Change detection data
+===+
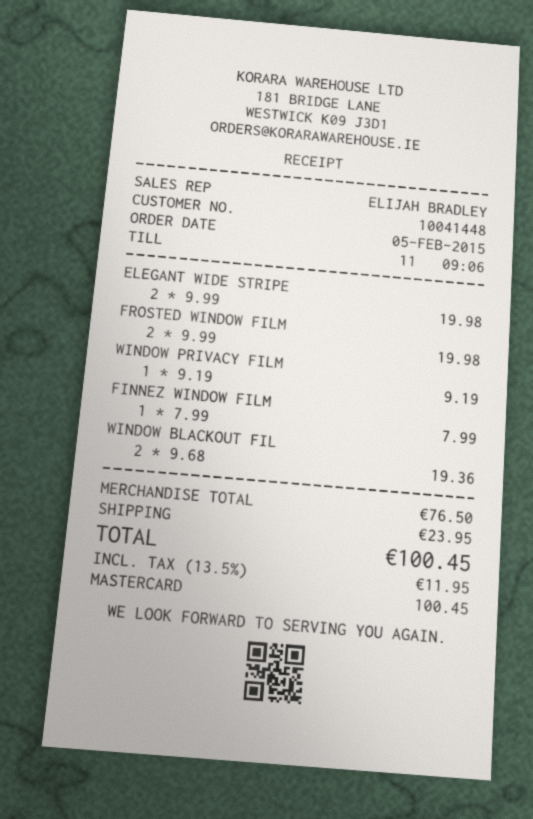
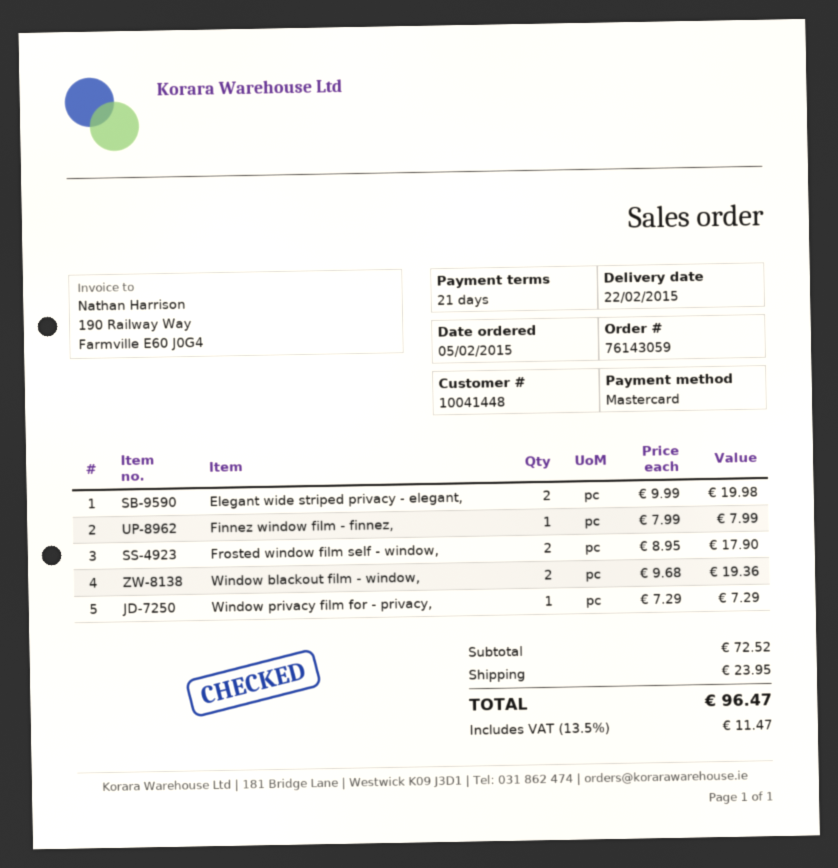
FROSTED WINDOW FILM: 2 x 9.99 = 19.98 -> 2 x 8.95 = 17.90
WINDOW PRIVACY FILM: 1 x 9.19 = 9.19 -> 1 x 7.29 = 7.29
subtotal: 76.50 -> 72.52
tax: 13.5% = 11.95 -> 13.5% = 11.47
total: 100.45 -> 96.47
+===+
## WHAT YOU WILL DO:
Print all records word for word, no images.

## PROBLEM SOLUTION:
FROSTED WINDOW FILM: 2 x 9.99 = 19.98 -> 2 x 8.95 = 17.90
WINDOW PRIVACY FILM: 1 x 9.19 = 9.19 -> 1 x 7.29 = 7.29
subtotal: 76.50 -> 72.52
tax: 13.5% = 11.95 -> 13.5% = 11.47
total: 100.45 -> 96.47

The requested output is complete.